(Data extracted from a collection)
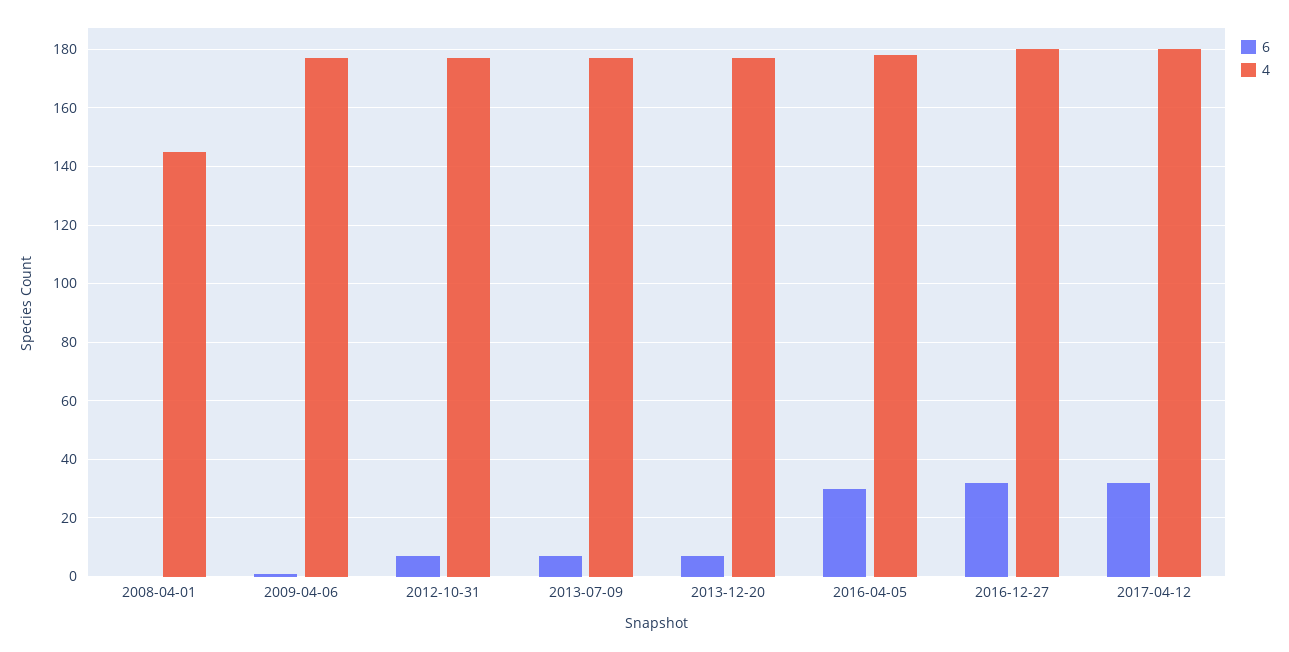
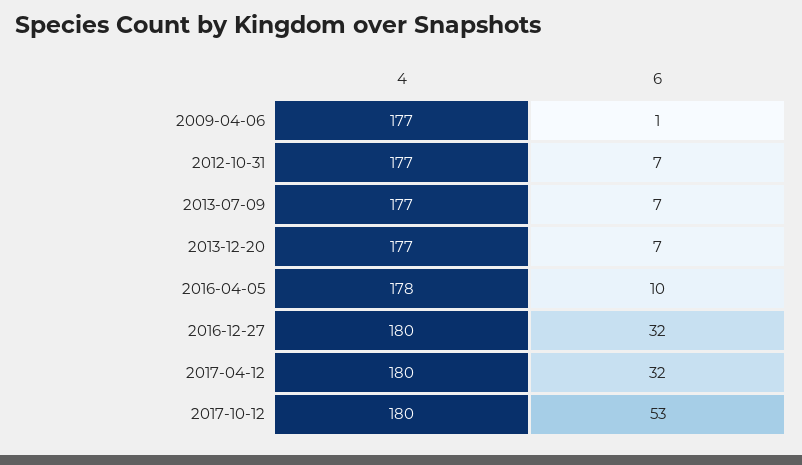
6, 2008-04-01: 0 -> none
4, 2008-04-01: 145 -> none
6, 2016-04-05: 30 -> 10
4, 2017-10-12: none -> 180
6, 2017-10-12: none -> 53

- **Goal of the exercise**
In case the records contain pictures, keep those out and repeat the rest exactly.

- **The answer**
6, 2008-04-01: 0 -> none
4, 2008-04-01: 145 -> none
6, 2016-04-05: 30 -> 10
4, 2017-10-12: none -> 180
6, 2017-10-12: none -> 53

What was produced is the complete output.